▶ **What the task requires**
Output only an exact transcription of the line containing "[395,145,453,159] [68,168,131,181] Player" and all lines that follow it in the data below.

[Data excerpts]
****

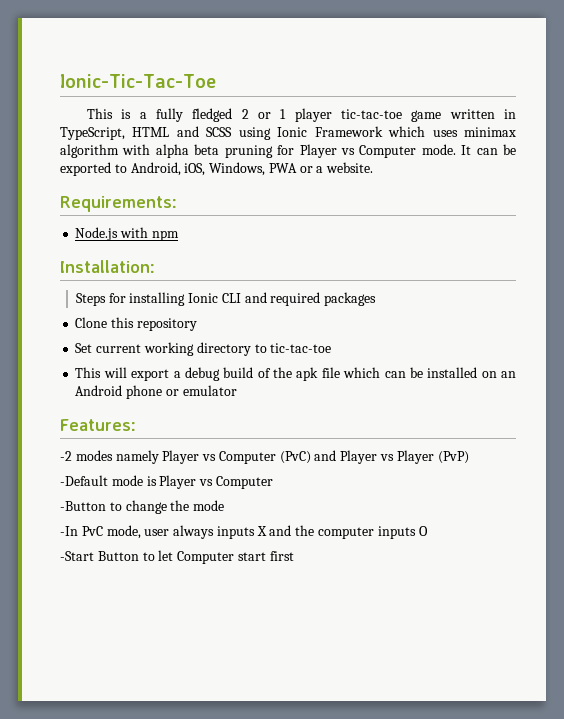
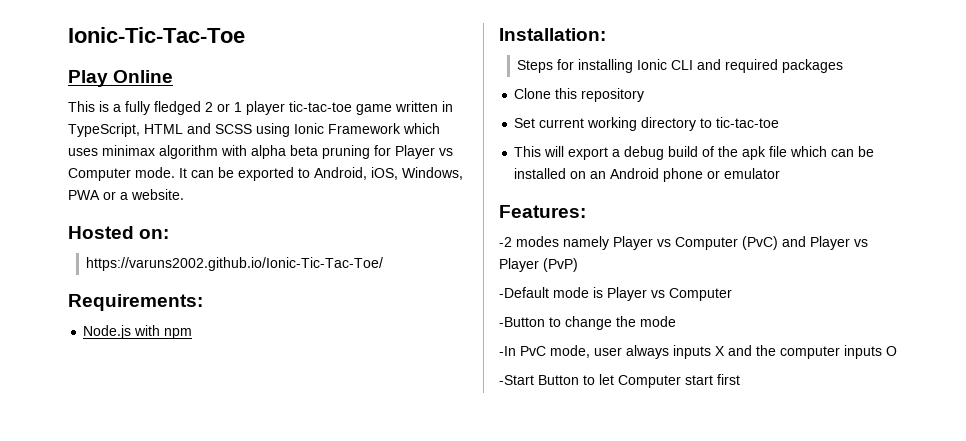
(216, 81) none -> [68,70,174,87] // Play Online
(374, 167) none -> [68,226,170,239] [86,257,384,271] // Hosted on: // https://varuns2002.github.io/Ionic-Tic-Tac-Toe/

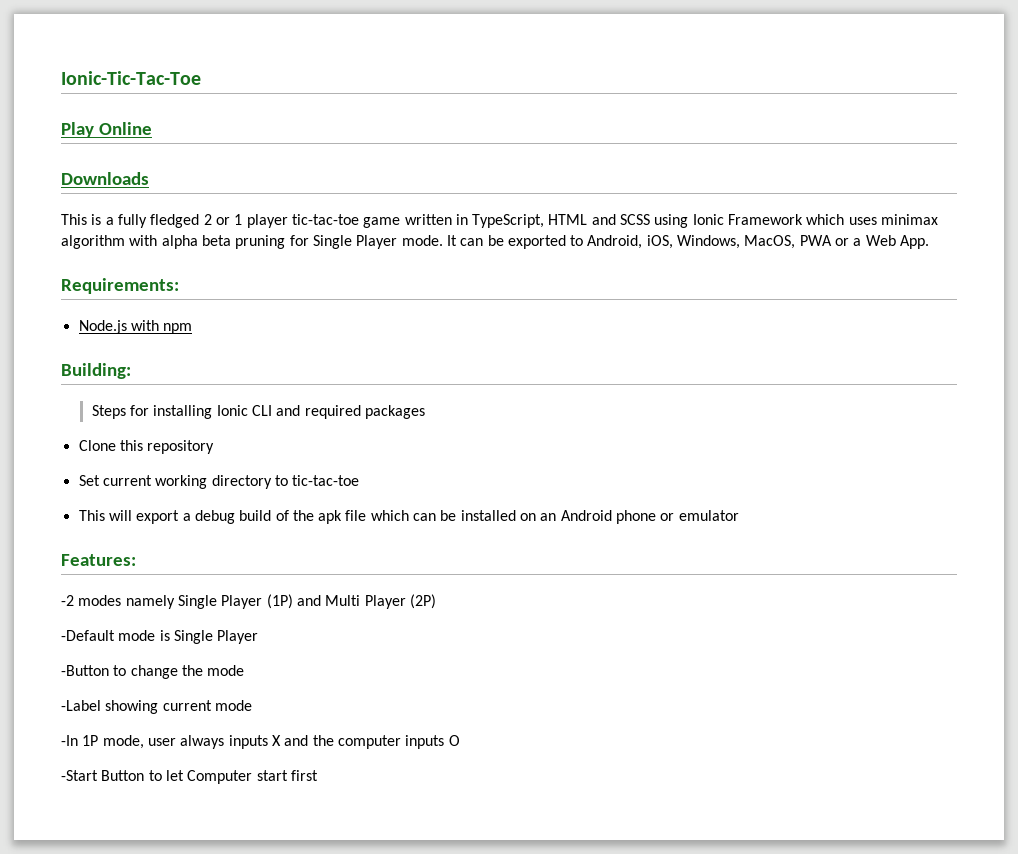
(174, 76) none -> [61,172,149,185] // Downloads
[395,145,453,159] [68,168,131,181] Player vs Computer -> [312,235,398,249] Single Player
(463, 173) none -> [744,235,796,249] MacOS,
[131,189,184,200] [68,226,170,239] [86,257,384,271] website. // Hosted on: // https://varuns2002.github.io/Ionic-Tic-Tac-Toe/ -> [865,235,930,249] Web App.
[499,28,606,41] Installation: -> [61,363,131,379] Building:
[613,236,868,250] [499,258,578,272] Player vs Computer (PvC) and Player vs Player (PvP) -> [177,594,436,609] Single Player (1P) and Multi Player (2P)
[607,287,732,301] Player vs Computer -> [173,630,259,644] Single Player
(676, 321) none -> [61,700,252,714] // -Label showing current mode
[520,346,546,356] PvC -> [82,735,99,746] 1P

****

▶ **Result of this exercise**
[395,145,453,159] [68,168,131,181] Player vs Computer -> [312,235,398,249] Single Player
(463, 173) none -> [744,235,796,249] MacOS,
[131,189,184,200] [68,226,170,239] [86,257,384,271] website. // Hosted on: // https://varuns2002.github.io/Ionic-Tic-Tac-Toe/ -> [865,235,930,249] Web App.
[499,28,606,41] Installation: -> [61,363,131,379] Building:
[613,236,868,250] [499,258,578,272] Player vs Computer (PvC) and Player vs Player (PvP) -> [177,594,436,609] Single Player (1P) and Multi Player (2P)
[607,287,732,301] Player vs Computer -> [173,630,259,644] Single Player
(676, 321) none -> [61,700,252,714] // -Label showing current mode
[520,346,546,356] PvC -> [82,735,99,746] 1P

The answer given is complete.